1. A mensagem eterna de Karbala: dignidade contra humilhação
A principal mensagem de Ashura é a escolha entre dignidade e submissão. A declaração do Imam Hussain formou uma cultura de resistência, inspirando gerações a enfrentar a opressão.
Movimentos anti-coloniais, revoluções e resistências contemporâneas beberam dessa fonte. Nesse contexto, o Irã se tornou um dos principais centros dessa visão de resistência.
2. A Revolução Islâmica: a releitura de Ashura na era moderna
A Revolução Islâmica de 1979 é considerada uma das maiores manifestações modernas do espírito de Ashura. O Imam Khomeini utilizou símbolos e conceitos de Karbala, transformando-os em um movimento popular contra o regime dominante.
A ideia de que “todo dia é Ashura e todo lugar é Karbala” mobilizou uma geração que não temia a morte e buscava justiça.
Nesse período, o conceito de انتظار, entendido como preparação ativa para a justiça, tornou-se um princípio fundamental. Diferentemente de interpretações passivas, passou a significar ação e resistência.
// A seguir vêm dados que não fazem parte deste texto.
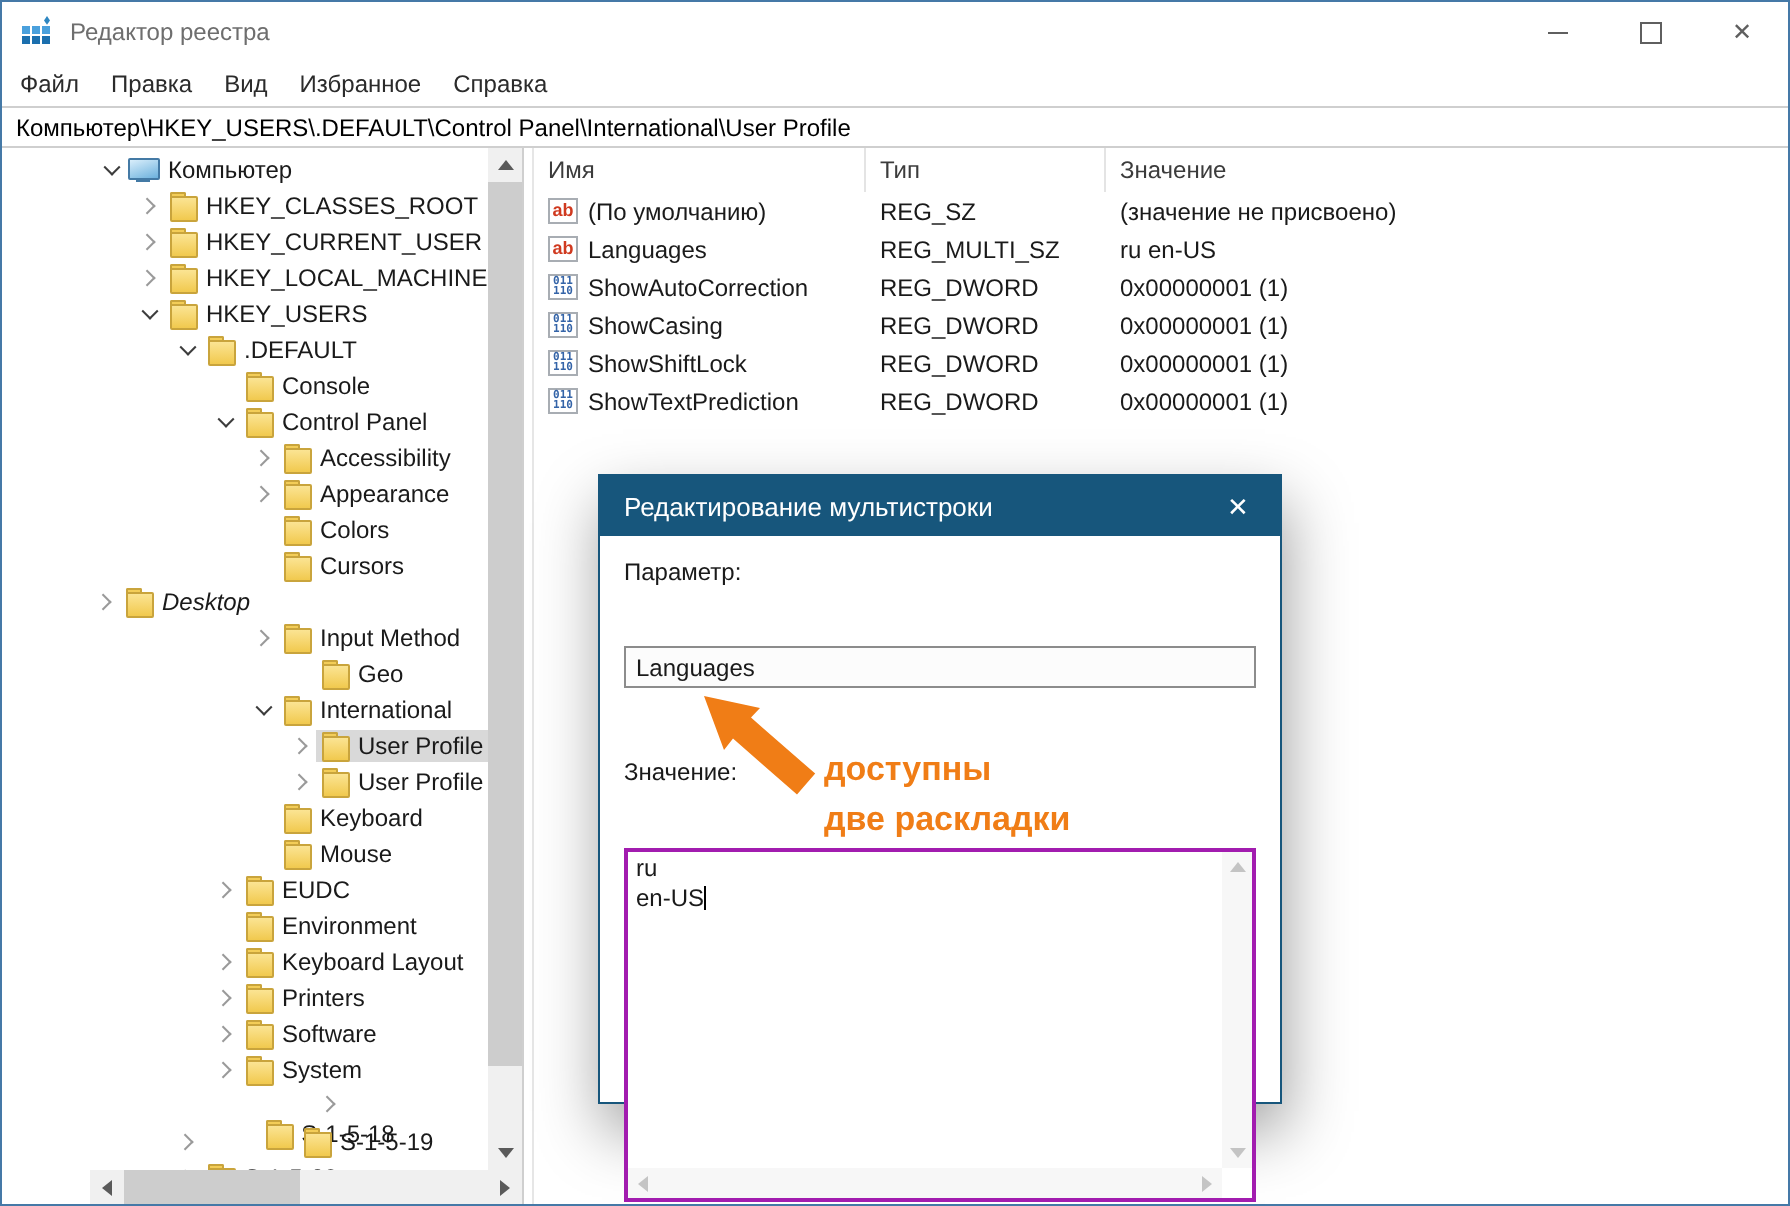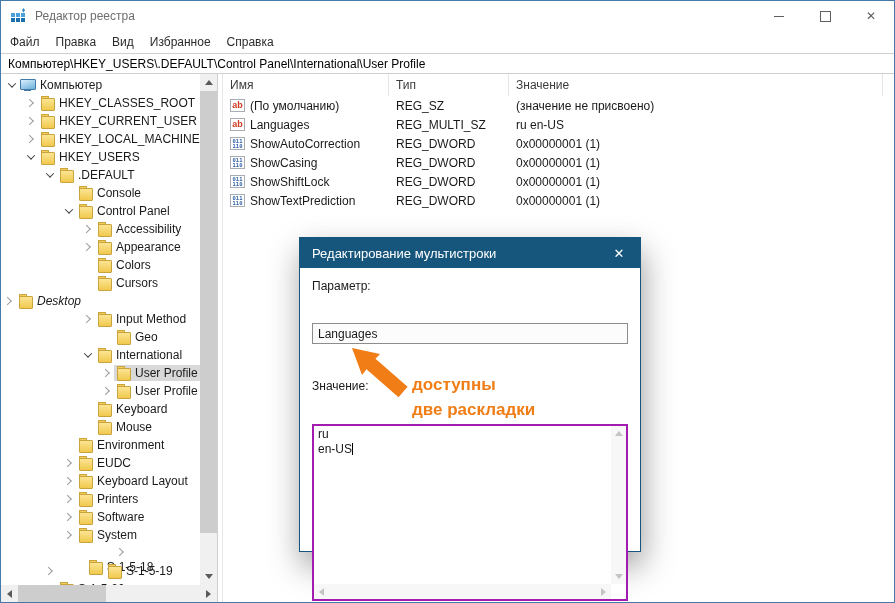--- a/index.html
+++ b/index.html
@@ -26,7 +26,7 @@
   .addressbar { height:21px; flex:none; border-top:1px solid #cfcfcf; border-bottom:1px solid #cfcfcf; display:flex; align-items:center; padding-left:7px; color:#000; white-space:nowrap; }
 
   
-  .content { flex:1; display:flex; overflow:hidden; }
+  .content { flex:1; display:flex; overflow:hidden;margin-left:44px; }
 
   .tree-panel { width:217px; flex:none; position:relative; border-right:1px solid #cfcfcf; background:#fff; overflow:hidden; }
   .tree-rows { position:absolute; left:0; top:2px; right:17px; bottom:17px; overflow:hidden; }

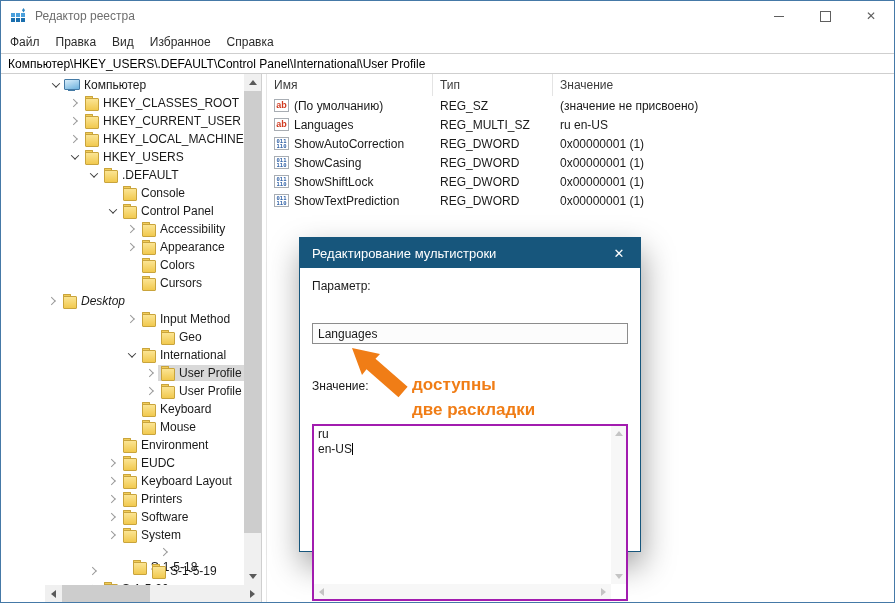--- a/index.html
+++ b/index.html
@@ -272,17 +272,17 @@
             </span>
           </div>
           <div class="trow" style="padding-left: 60px;">
+            <span class="chev collapsed"></span>
+            <span class="tsel">
+              <span class="ticon folder"></span>
+              <span>EUDC</span>
+            </span>
+          </div>
+          <div class="trow" style="padding-left: 60px;">
             <span class="chev none"></span>
             <span class="tsel">
               <span class="ticon folder"></span>
               <span>Environment</span>
-            </span>
-          </div>
-          <div class="trow" style="padding-left: 60px;">
-            <span class="chev collapsed"></span>
-            <span class="tsel">
-              <span class="ticon folder"></span>
-              <span>EUDC</span>
             </span>
           </div>
           <div class="trow" style="padding-left: 60px;">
3. As Zaynabs do Irã: continuadoras da missão de Karbala
Na narrativa de Karbala, o papel de Zaynab foi essencial. Após a tragédia, ela preservou a verdade por meio de sua coragem e de seus discursos.
Hoje, esse papel continua sendo desempenhado por mulheres que participam ativamente na sociedade, transmitindo os valores da resistência e da justiça.
Elas atuam em diferentes áreas — social, educacional e cultural — mantendo viva a mensagem de Karbala.
4. A resistência contemporânea: a continuidade de Ashura no mundo atual
Atualmente, o campo de batalha se expandiu além de Karbala. A resistência inspirada nesse evento histórico se manifesta em diferentes regiões do mundo.
Essa resistência baseia-se em valores como sacrifício, firmeza e defesa da justiça. A vitória, nessa perspectiva, não se limita a conquistas militares, mas à permanência da verdade e à conscientização da sociedade.
- Resistência econômica e cultural: a capacidade de manter firmeza mesmo em condições difíceis.
- Unidade entre diferentes grupos: a cooperação entre comunidades com base em valores comuns.
5. A memória de Karbala no presente
Os relatos de Karbala continuam sendo reproduzidos na vida contemporânea. Elementos como sacrifício, sofrimento e resistência são constantemente lembrados e reinterpretados.
As cerimônias religiosas não são apenas práticas simbólicas, mas formas de manter viva uma visão de mundo baseada na justiça e na responsabilidade coletiva.
Conclusão: a continuidade até o futuro
Karbala não é apenas um evento do passado, mas um modelo vivo e dinâmico. Sua continuidade demonstra que a verdade pode ser minoritária em número, mas é duradoura em essência.
O que começou em Karbala continua a influenciar o pensamento e a ação de pessoas que buscam justiça.
Essa corrente histórica permanece ativa, conectando passado, presente e futuro, e reafirmando que a dignidade e a resistência são elementos centrais na construção de uma sociedade baseada na justiça.